Jon Peterson, St. Paul Public Schools’ office of college and career readiness director, pointed out that for every dollar the district invested in its concurrent enrollment courses, families saved $12.
If research showed that concurrent enrollment students are not successful in college, the HLC would have a point. However, Sen. Greg Clausen, DFL–Apple Valley, shared evidence that University of Minnesota College in the Schools students graduate earlier than students who don’t take them. He also noted that 93 percent of University of Minnesota CIS students reported successfully transferring some or all credits earned, while 84 percent completed an undergraduate degree in four years and 10 percent completed their degree early.
Sen. Terri Bonoff, DFL-Minnetonka, who co-chaired the hearing, wrote via email: “Before the hearing I was concerned about the potential impact of the HLC change. I left our hearing with an appreciation of how impactful concurrent enrollment is in our rural schools and how devastating, if implemented, the change could be for those schools in particular. We will now ask the HLC to reconsider their position in light of what we heard. We do so because we know our students’ success depends on their ability to access higher education at an affordable price in an approachable manner.”
After listening to the four hours of testimony, Clausen, in an email sent to me later, concluded: “The Higher Learning Commission’s (HLC) recently adopted teacher credentialing standards will create a major barrier for high school students to earn college credit. For 30 years Minnesota has developed and invested in concurrent enrollment programs, creating pathways for students to a postsecondary education.
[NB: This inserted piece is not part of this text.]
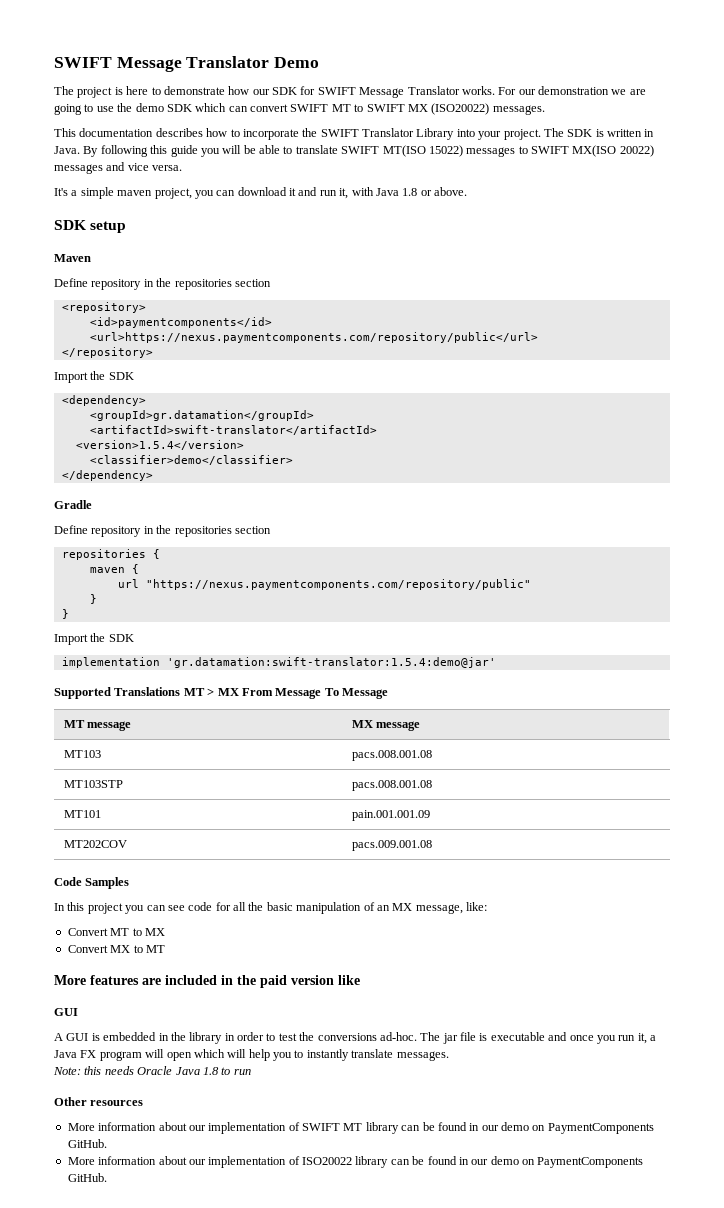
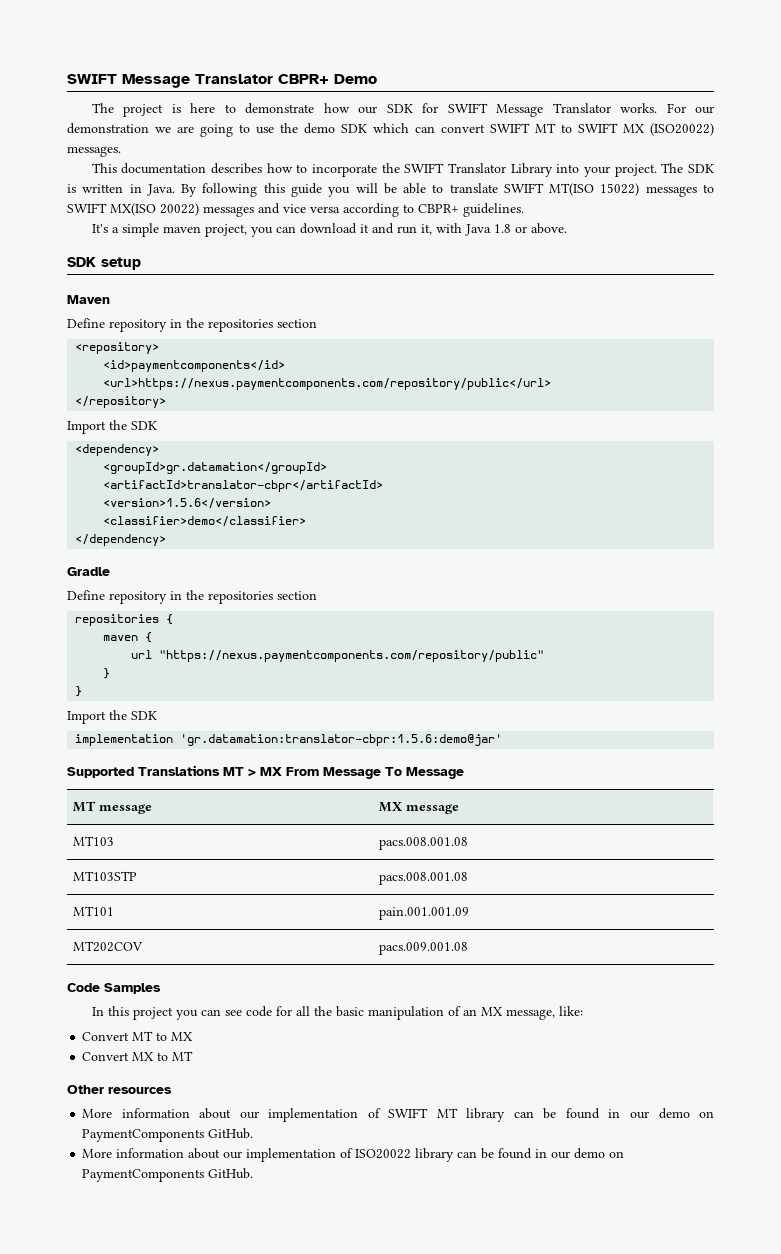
[54,56,270,72] SWIFT Message Translator -> [67,74,329,88] SWIFT Message Translator CBPR+
[152,165,183,171] versa. -> [310,203,524,217] versa according to CBPR+ guidelines.
[89,425,377,435] [75,440,244,450] <artifactId>swift-translator</artifactId> // <version>1.5.4</version> -> [103,480,384,492] [103,498,272,509] <artifactId>translator-cbpr</artifactId> // <version>1.5.6</version>
[166,657,496,668] 'gr.datamation:swift-translator:1.5.4:demo@jar' -> [180,734,503,746] 'gr.datamation:translator-cbpr:1.5.6:demo@jar'
[54,975,360,988] [54,1008,78,1016] [54,1032,656,1044] [54,1049,449,1061] [53,1066,251,1075] // More features are included in the paid version like // GUI // A GUI is embedded in the library in order to test the conversions ad-hoc. The jar file is executable and once you run it, a Java FX program will open which will help you to instantly translate messages. // Note: this needs Oracle Java 1.8 to run -> (194, 1056) none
During the 2014-2015 school year, this investment resulted in 24,731 Minnesota students enrolled in concurrent enrollment courses (up 40 percent since 2007), 208,629 college credits earned, saving families an estimated $38.7 million in college tuition costs.
“The HLC’s apparent intent to ensure qualified teachers in our classrooms has always been a Minnesota priority. However, the HLC’s credentialing standards lack academic research and data-driven decision making. I urge the HLC to accept current University of Minnesota and Minnesota State Colleges and Universities concurrent enrollment policies and procedures. These policies and procedures have proven to be effective and served our state well in providing high-quality postsecondary opportunities for students.”
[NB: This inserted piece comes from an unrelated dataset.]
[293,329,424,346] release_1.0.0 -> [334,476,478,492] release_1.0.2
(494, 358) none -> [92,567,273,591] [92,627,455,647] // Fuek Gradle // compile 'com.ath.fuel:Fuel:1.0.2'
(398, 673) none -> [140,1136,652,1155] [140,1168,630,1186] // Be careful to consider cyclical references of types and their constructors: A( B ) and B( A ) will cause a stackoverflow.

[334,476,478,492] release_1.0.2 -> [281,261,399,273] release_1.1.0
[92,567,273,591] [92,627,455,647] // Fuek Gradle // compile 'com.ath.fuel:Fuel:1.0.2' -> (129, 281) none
Nelson defended Minnesota’s approach, presenting at the hearing this testimony, which she later emailed to me: “Students taking concurrent enrollment graduate at higher rates from high school, … earn higher GPAs and graduate from college quicker and with less student debt than their peers. … Dual enrollment helps close the achievement gap. What good can come out of this ill-advised, data-void, expensive new standard?
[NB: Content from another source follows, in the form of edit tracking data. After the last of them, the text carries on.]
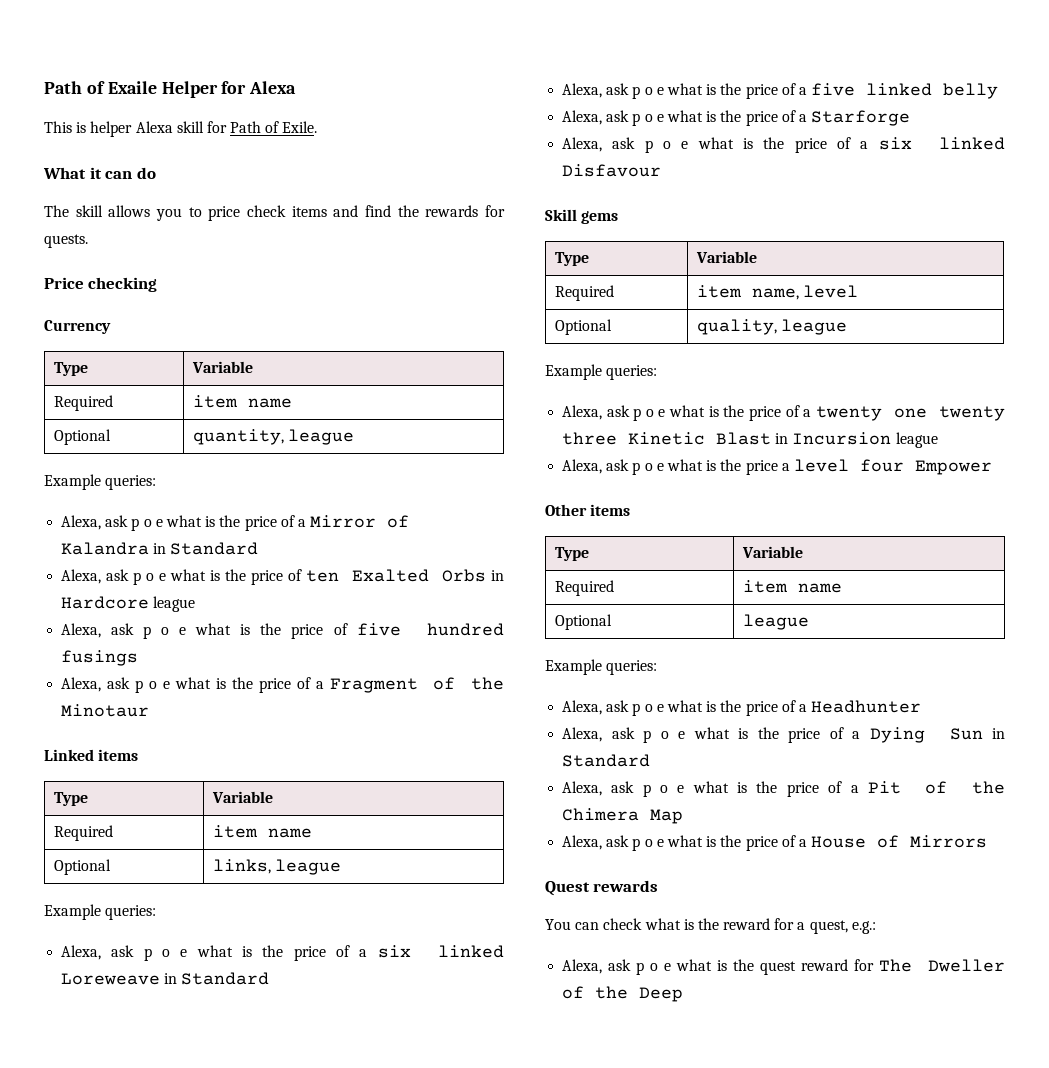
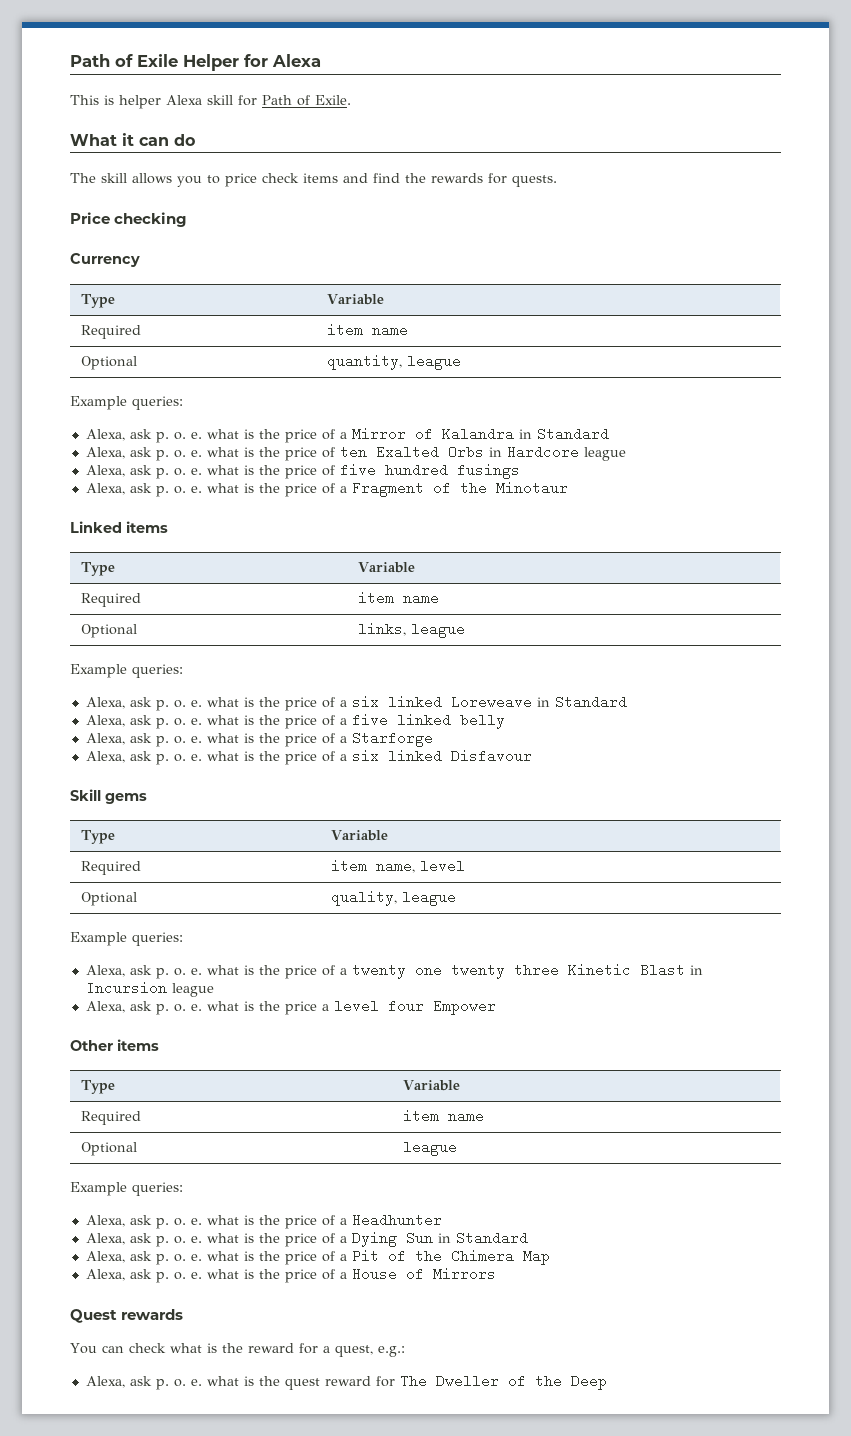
[44,81,157,94] Path of Exaile -> [70,54,178,67] Path of Exile
[131,518,163,531] p o e -> [155,432,202,443] p. o. e.
[133,572,166,585] p o e -> [155,450,202,461] p. o. e.
[143,626,187,639] p o e -> [155,468,202,479] p. o. e.
[134,680,170,693] p o e -> [155,486,202,497] p. o. e.
[143,948,188,961] p o e -> [155,700,202,711] p. o. e.
[632,86,664,99] p o e -> [155,718,202,729] p. o. e.
[632,113,664,126] p o e -> [155,736,202,747] p. o. e.
[644,140,689,153] p o e -> [155,754,202,765] p. o. e.
[633,408,666,421] p o e -> [155,968,202,979] p. o. e.
[632,462,664,475] p o e -> [155,1004,202,1015] p. o. e.
[632,703,664,716] p o e -> [155,1218,202,1229] p. o. e.
[643,730,686,743] p o e -> [155,1236,202,1247] p. o. e.
[642,784,685,797] p o e -> [155,1254,202,1265] p. o. e.
[632,838,664,851] p o e -> [155,1272,202,1283] p. o. e.
[636,962,672,975] p o e -> [155,1379,202,1390] p. o. e.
“The HLC could not describe the good that would emanate from their decision, but the four-hour hearing was full of the harm that would result: fewer teachers able to teach concurrent enrollment, less students graduating (with) high school college credits, higher college costs for students. …”
Nelson urged: “In the absence of any data demonstrating any benefit to students, the HLC should at least do no harm. … Exempt dual enrollment from this ‘blast from the past’ mentality of measuring success via inputs instead of outputs.”
She concluded, wisely, “This is not over.”